Wer keine eifersüchtigen und heimtückischen Verwandten hat, lebt so glücklich in dieser Welt wie ein einzelner Baum in einem Dorf. Denn wenn dort keine anderen Bäume sind, wird er mit seinem Laub und den Früchten heilig. Er wird hoch verehrt und von allen geachtet. Und wer viele heroische und tugendhafte Verwandte hat, lebt auch ohne jedwede Sorgen in dieser Welt. Er ist mächtig, wächst im Wohlstand und beglückt seine Freunde und Familie, welche alle voneinander abhängend leben, wie hohe Bäume im selben Wald. Doch wir wurden vom hinterhältigen Dhritarashtra mit seinen Söhnen ins Exil gezwungen und konnten nur mit Mühe und bloßem Glück einem gräßlichen Tod entfliehen.
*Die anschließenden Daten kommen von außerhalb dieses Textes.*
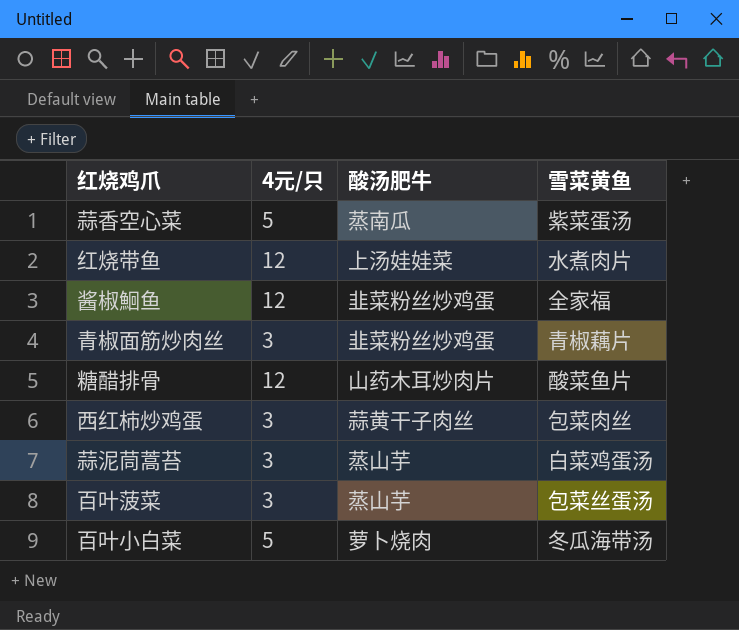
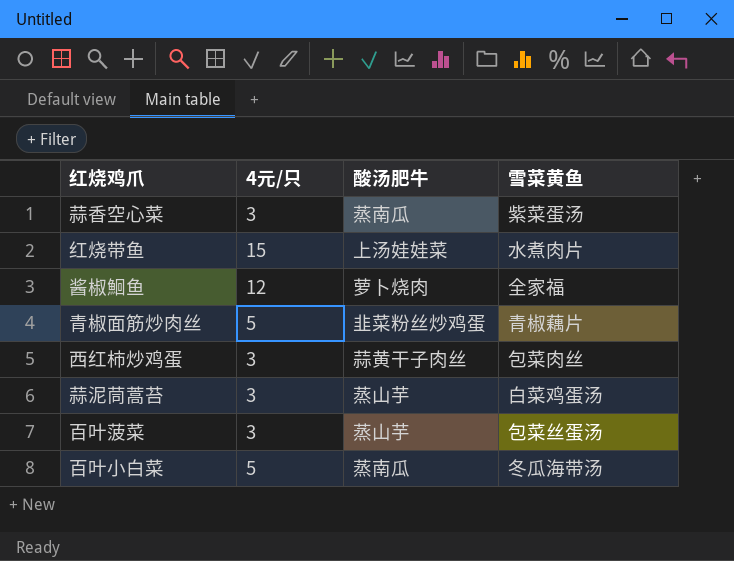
row 糖醋排骨: 12 | 山药木耳炒肉片 | 酸菜鱼片 -> none
蒜香空心菜 | 4元/只: 5 -> 3
红烧带鱼 | 4元/只: 12 -> 15
酱椒鮰鱼 | 酸汤肥牛: 韭菜粉丝炒鸡蛋 -> 萝卜烧肉
青椒面筋炒肉丝 | 4元/只: 3 -> 5
百叶小白菜 | 酸汤肥牛: 萝卜烧肉 -> 蒸南瓜

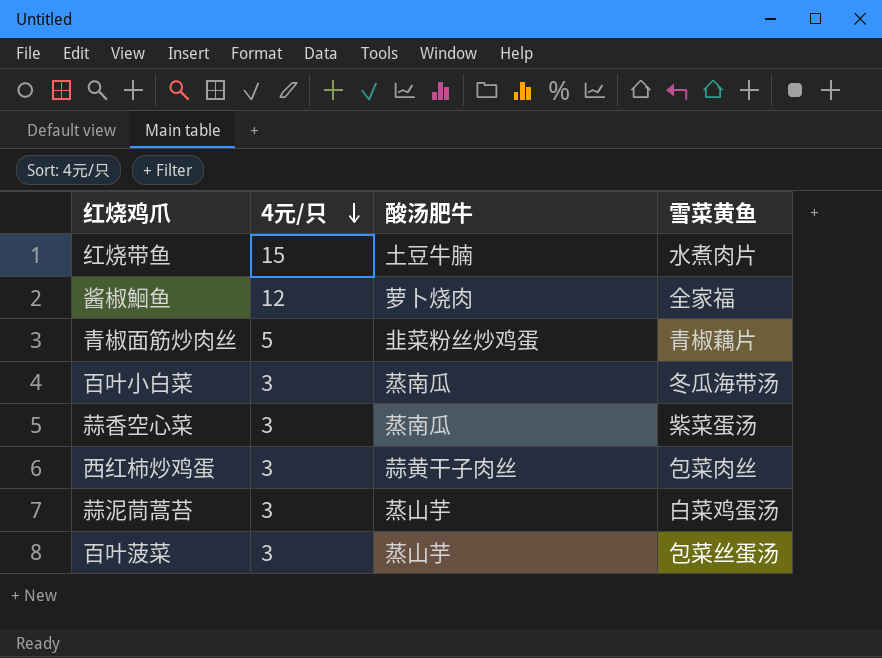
row order: none -> 4元/只 descending
红烧带鱼 | 酸汤肥牛: 上汤娃娃菜 -> 土豆牛腩
百叶小白菜 | 4元/只: 5 -> 3

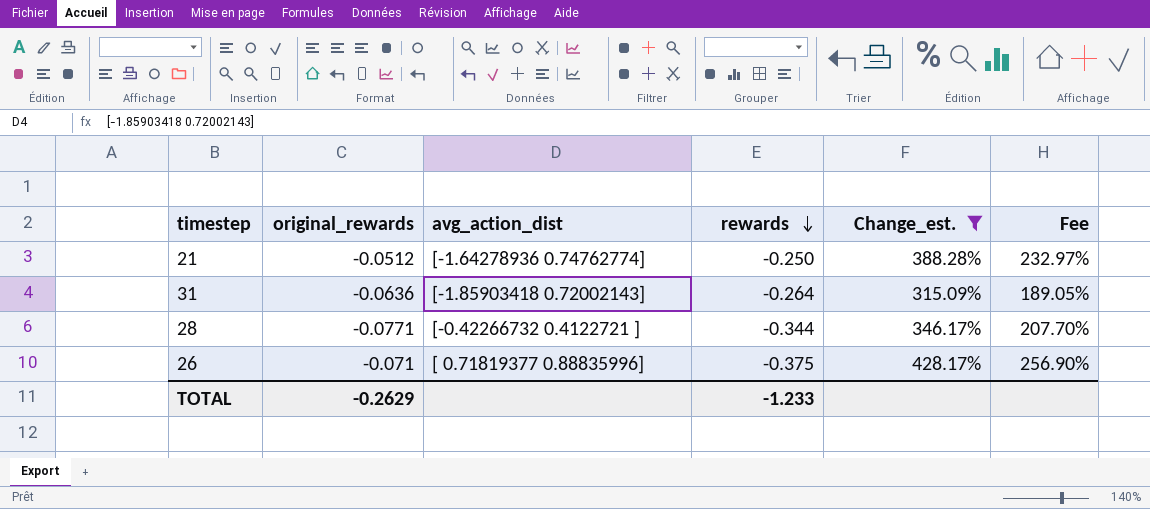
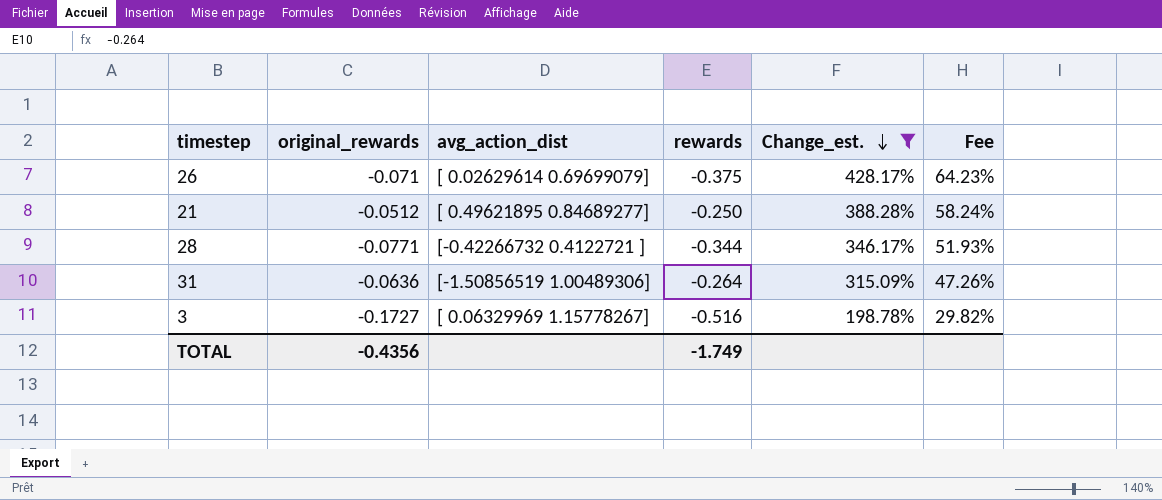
row order: rewards descending -> Change_est. descending
column Fee | formula: [Change_est.] * 0.6 -> [Change_est.] * 0.15
26 | avg_action_dist: [ 0.71819377 0.88835996] -> [ 0.02629614 0.69699079]
21 | avg_action_dist: [-1.64278936 0.74762774] -> [ 0.49621895 0.84689277]
31 | avg_action_dist: [-1.85903418 0.72002143] -> [-1.50856519 1.00489306]
row 3: none -> -0.1727 | [ 0.06329969 1.15778267] | -0.516 | 198.78% | 29.82%
TOTAL | original_rewards: -0.2629 -> -0.4356
TOTAL | rewards: -1.233 -> -1.749

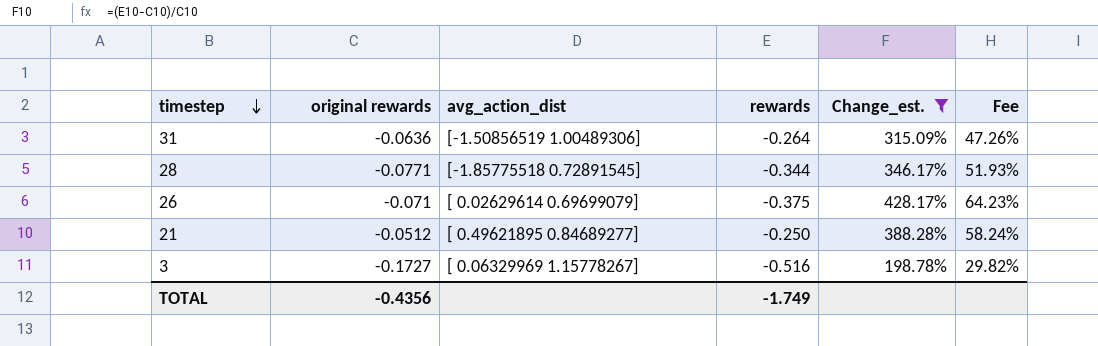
row order: Change_est. descending -> timestep descending
column name: original_rewards -> original rewards
28 | avg_action_dist: [-0.42266732 0.4122721 ] -> [-1.85775518 0.72891545]

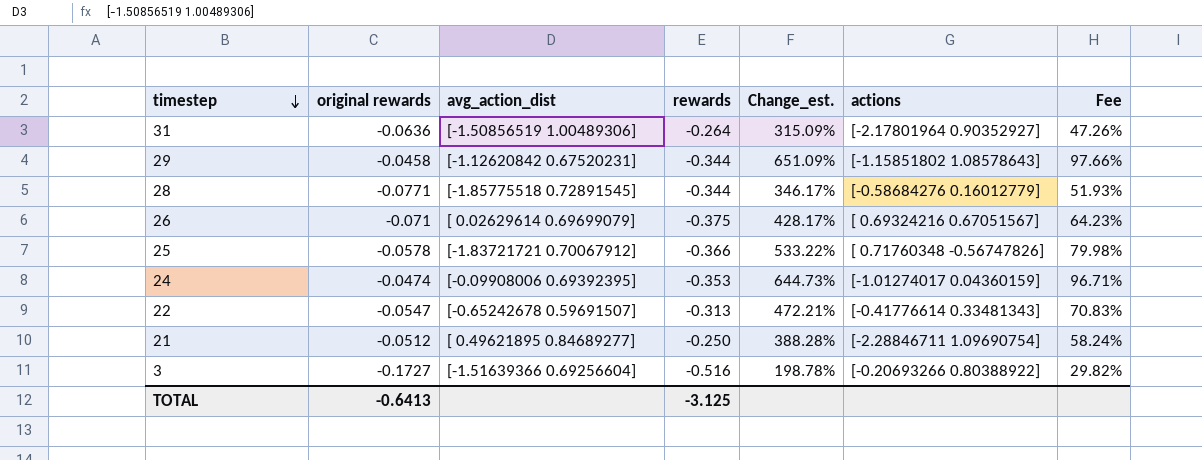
filter: Change_est. <= 428.17% -> none
column actions | position: none -> 6
3 | avg_action_dist: [ 0.06329969 1.15778267] -> [-1.51639366 0.69256604]
TOTAL | original rewards: -0.4356 -> -0.6413
TOTAL | rewards: -1.749 -> -3.125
Dem Feuer entkommen, ruhen wir nun im Schatten dieses Baumes. Wir haben schon so viel gelitten. Doch wohin werden wir nun gehen? Ihr gemeinen, kurzsichtigen Söhne Dhritarashtras, erfreut euch nur an eurem zeitweiligen Erfolg. Noch sind euch die Götter günstig gestimmt. Doch ihr seid nur noch am Leben, weil Yudhishthira mir nicht den Befehl gibt, eurem Leben ein Ende zu bereiten. Sonst würde ich dich (Duryodhana) nebst deinen Kindern, Freunden, Brüdern, Karna und Shakuni noch heute zu den Regionen Yamas senden, so voller Zorn wie ich bin. Doch was kann ich tun? Der tugendhafte König Yudhishthira, der älteste der Pandavas, hegt noch keinen Zorn für euch sündige Lumpen!“

Vaisampayana erzählte:
Nach diesen Worten rang der mächtige und zornige Bhima seine Hände und seufzte schwer. Noch einmal loderte sein Zorn gewaltig auf, wie ein erlöschendes Feuer sich plötzlich nochmals erhebt, als er seine Brüder betrachtete, die wie arme Männer auf dem Boden schliefen. Dann sprach er zu sich: „Ich glaube, da ist eine Stadt nahe am Wald. Während sie schlafen, will ich wachen. Wenn sie sich erfrischt vom Schlaf erheben, können sie ihren Durst löschen.“ So blieb Bhima sitzen und wachte über den Schlaf von Mutter und Brüdern.

Hier endet mit dem 153.Kapitel das Jatugriha Parva des Adi Parva im gesegneten Mahabharata.